** Data supplied follows **
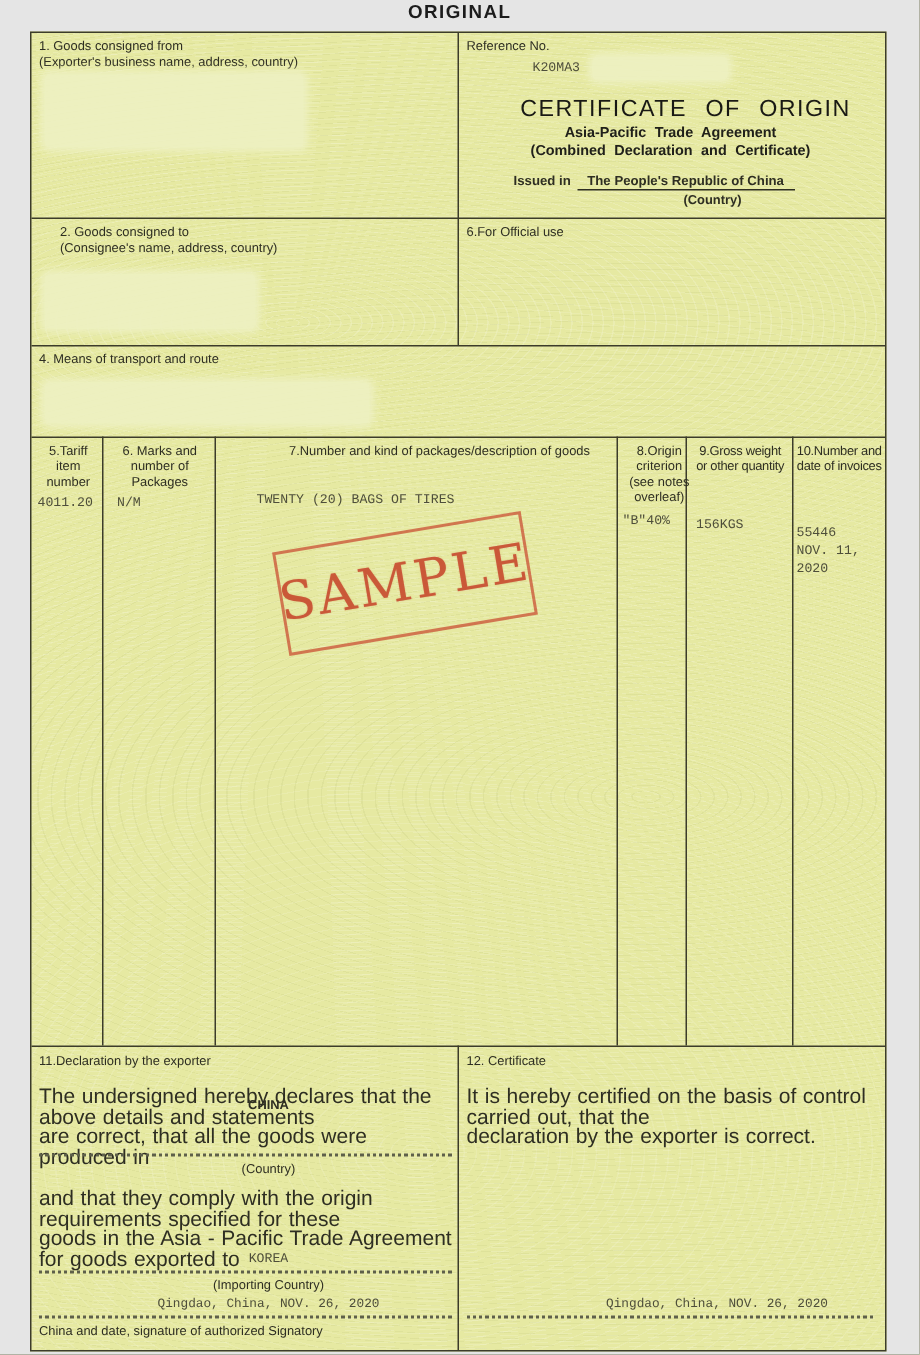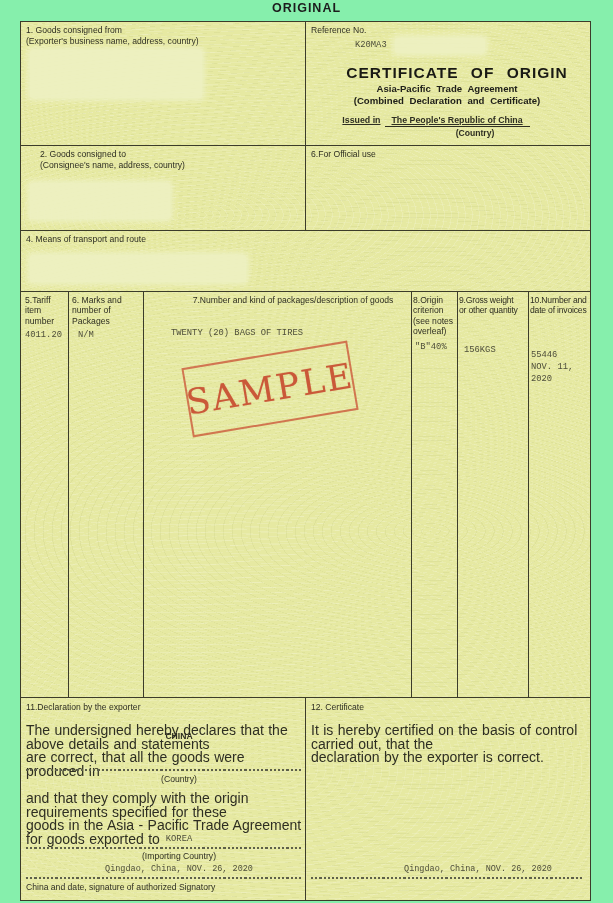--- a/index.html
+++ b/index.html
@@ -12,7 +12,7 @@
   }
   html,body{margin:0;padding:0;background:#888;}
   .sheet{
-    position:relative;width:613px;height:903px;background:#86efac;
+    position:relative;width:613px;height:903px;background:#e5e5e5;
     font-family:"Liberation Sans",sans-serif;color:var(--ink);
     margin:0 auto;overflow:hidden;
   }

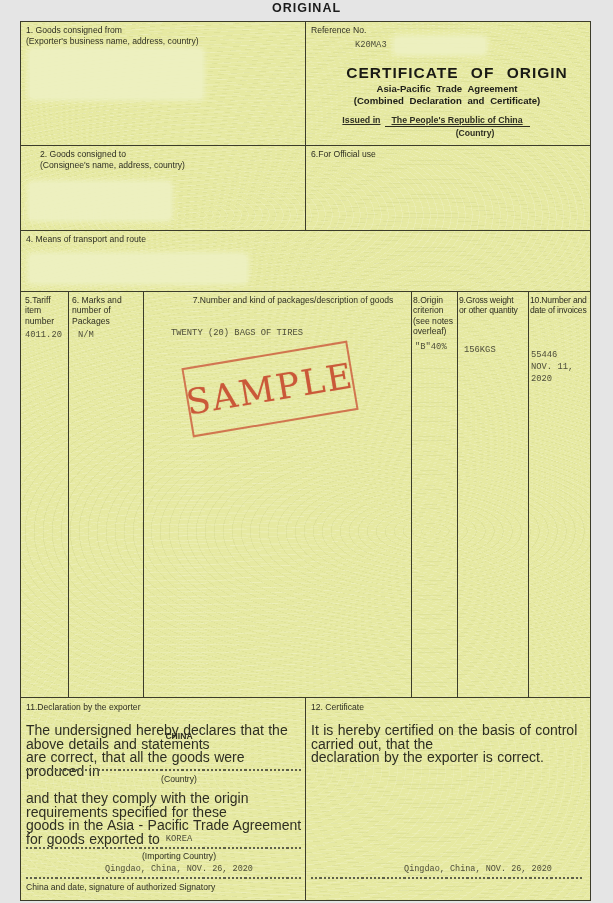--- a/index.html
+++ b/index.html
@@ -37,7 +37,7 @@
       font-size:8.8px;line-height:12px;color:var(--type-ink);white-space:pre-line;}
   .redact{position:absolute;background:var(--paper-light);border-radius:3px;
           box-shadow:0 0 5px 3px var(--paper-light);opacity:.92;}
-  .title-main{font-size:15.5px;font-weight:bold;letter-spacing:1px;word-spacing:7px;color:#191914;margin-left:20px;}
+  .title-main{font-size:15.5px;font-weight:normal;letter-spacing:1px;word-spacing:7px;color:#191914;margin-left:20px;}
   .title-sub{font-size:9.6px;font-weight:bold;word-spacing:3px;margin-top:1px;color:#20201a;}
   .title-wrap{position:absolute;left:284px;top:42px;width:284px;text-align:center;}
   .issued-row{position:absolute;left:284px;top:93px;width:262px;text-align:center;font-size:8.8px;font-weight:bold;text-decoration:underline;}

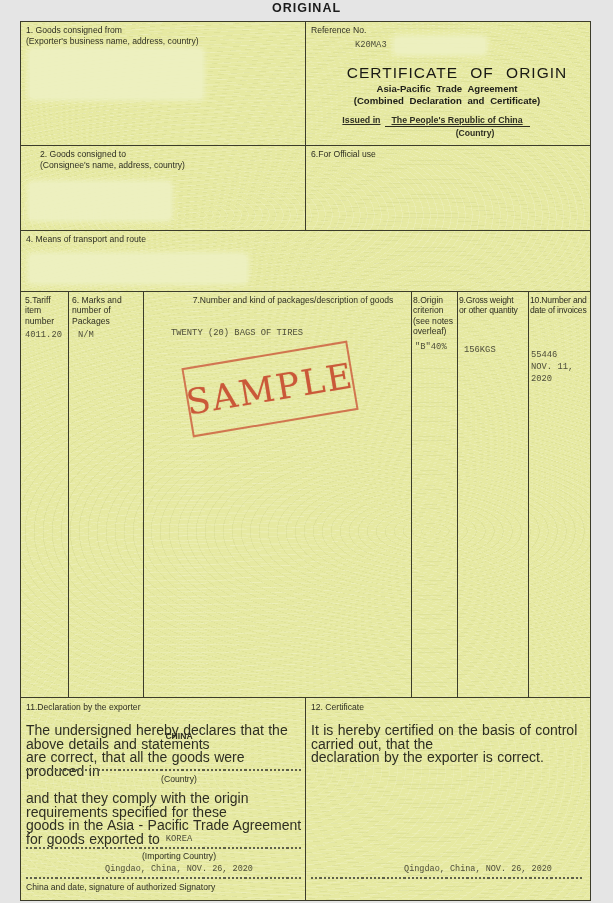--- a/index.html
+++ b/index.html
@@ -40,7 +40,7 @@
   .title-main{font-size:15.5px;font-weight:normal;letter-spacing:1px;word-spacing:7px;color:#191914;margin-left:20px;}
   .title-sub{font-size:9.6px;font-weight:bold;word-spacing:3px;margin-top:1px;color:#20201a;}
   .title-wrap{position:absolute;left:284px;top:42px;width:284px;text-align:center;}
-  .issued-row{position:absolute;left:284px;top:93px;width:262px;text-align:center;font-size:8.8px;font-weight:bold;text-decoration:underline;}
+  .issued-row{position:absolute;left:284px;top:93px;width:262px;text-align:center;font-size:8.8px;font-weight:bold;}
   .issued-value{border-bottom:1px solid #2e2e22;padding:0 7px 1px 7px;margin-left:4px;}
   .issued-note{position:absolute;left:284px;top:106px;width:284px;text-align:center;
                padding-left:56px;box-sizing:border-box;font-size:8.6px;font-weight:bold;}

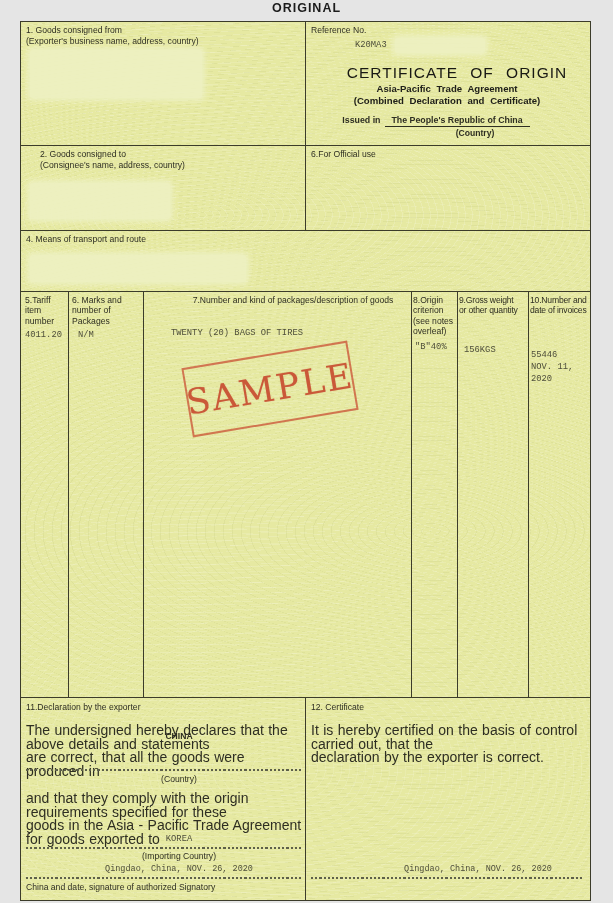--- a/index.html
+++ b/index.html
@@ -44,7 +44,7 @@
   .issued-value{border-bottom:1px solid #2e2e22;padding:0 7px 1px 7px;margin-left:4px;}
   .issued-note{position:absolute;left:284px;top:106px;width:284px;text-align:center;
                padding-left:56px;box-sizing:border-box;font-size:8.6px;font-weight:bold;}
-  .cell-head{position:absolute;font-size:8.6px;line-height:10.4px;white-space:pre-line;}
+  .cell-head{position:absolute;font-size:8.6px;line-height:10.4px;white-space:pre-line;text-align:center;}
   .center{text-align:center;margin-left:16px;}
   .dot{position:absolute;height:1.6px;
        background-image:repeating-linear-gradient(90deg,#5e604a 0 2.2px,rgba(0,0,0,0) 2.2px 4.2px);}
** End of Data supplied **
## Assignment
The listing above must be repeated exactly. Its pictures are not part of the copy.

## Exercise answer
--- a/index.html
+++ b/index.html
@@ -12,7 +12,7 @@
   }
   html,body{margin:0;padding:0;background:#888;}
   .sheet{
-    position:relative;width:613px;height:903px;background:#86efac;
+    position:relative;width:613px;height:903px;background:#e5e5e5;
     font-family:"Liberation Sans",sans-serif;color:var(--ink);
     margin:0 auto;overflow:hidden;
   }

--- a/index.html
+++ b/index.html
@@ -37,7 +37,7 @@
       font-size:8.8px;line-height:12px;color:var(--type-ink);white-space:pre-line;}
   .redact{position:absolute;background:var(--paper-light);border-radius:3px;
           box-shadow:0 0 5px 3px var(--paper-light);opacity:.92;}
-  .title-main{font-size:15.5px;font-weight:bold;letter-spacing:1px;word-spacing:7px;color:#191914;margin-left:20px;}
+  .title-main{font-size:15.5px;font-weight:normal;letter-spacing:1px;word-spacing:7px;color:#191914;margin-left:20px;}
   .title-sub{font-size:9.6px;font-weight:bold;word-spacing:3px;margin-top:1px;color:#20201a;}
   .title-wrap{position:absolute;left:284px;top:42px;width:284px;text-align:center;}
   .issued-row{position:absolute;left:284px;top:93px;width:262px;text-align:center;font-size:8.8px;font-weight:bold;text-decoration:underline;}

--- a/index.html
+++ b/index.html
@@ -40,7 +40,7 @@
   .title-main{font-size:15.5px;font-weight:normal;letter-spacing:1px;word-spacing:7px;color:#191914;margin-left:20px;}
   .title-sub{font-size:9.6px;font-weight:bold;word-spacing:3px;margin-top:1px;color:#20201a;}
   .title-wrap{position:absolute;left:284px;top:42px;width:284px;text-align:center;}
-  .issued-row{position:absolute;left:284px;top:93px;width:262px;text-align:center;font-size:8.8px;font-weight:bold;text-decoration:underline;}
+  .issued-row{position:absolute;left:284px;top:93px;width:262px;text-align:center;font-size:8.8px;font-weight:bold;}
   .issued-value{border-bottom:1px solid #2e2e22;padding:0 7px 1px 7px;margin-left:4px;}
   .issued-note{position:absolute;left:284px;top:106px;width:284px;text-align:center;
                padding-left:56px;box-sizing:border-box;font-size:8.6px;font-weight:bold;}

--- a/index.html
+++ b/index.html
@@ -44,7 +44,7 @@
   .issued-value{border-bottom:1px solid #2e2e22;padding:0 7px 1px 7px;margin-left:4px;}
   .issued-note{position:absolute;left:284px;top:106px;width:284px;text-align:center;
                padding-left:56px;box-sizing:border-box;font-size:8.6px;font-weight:bold;}
-  .cell-head{position:absolute;font-size:8.6px;line-height:10.4px;white-space:pre-line;}
+  .cell-head{position:absolute;font-size:8.6px;line-height:10.4px;white-space:pre-line;text-align:center;}
   .center{text-align:center;margin-left:16px;}
   .dot{position:absolute;height:1.6px;
        background-image:repeating-linear-gradient(90deg,#5e604a 0 2.2px,rgba(0,0,0,0) 2.2px 4.2px);}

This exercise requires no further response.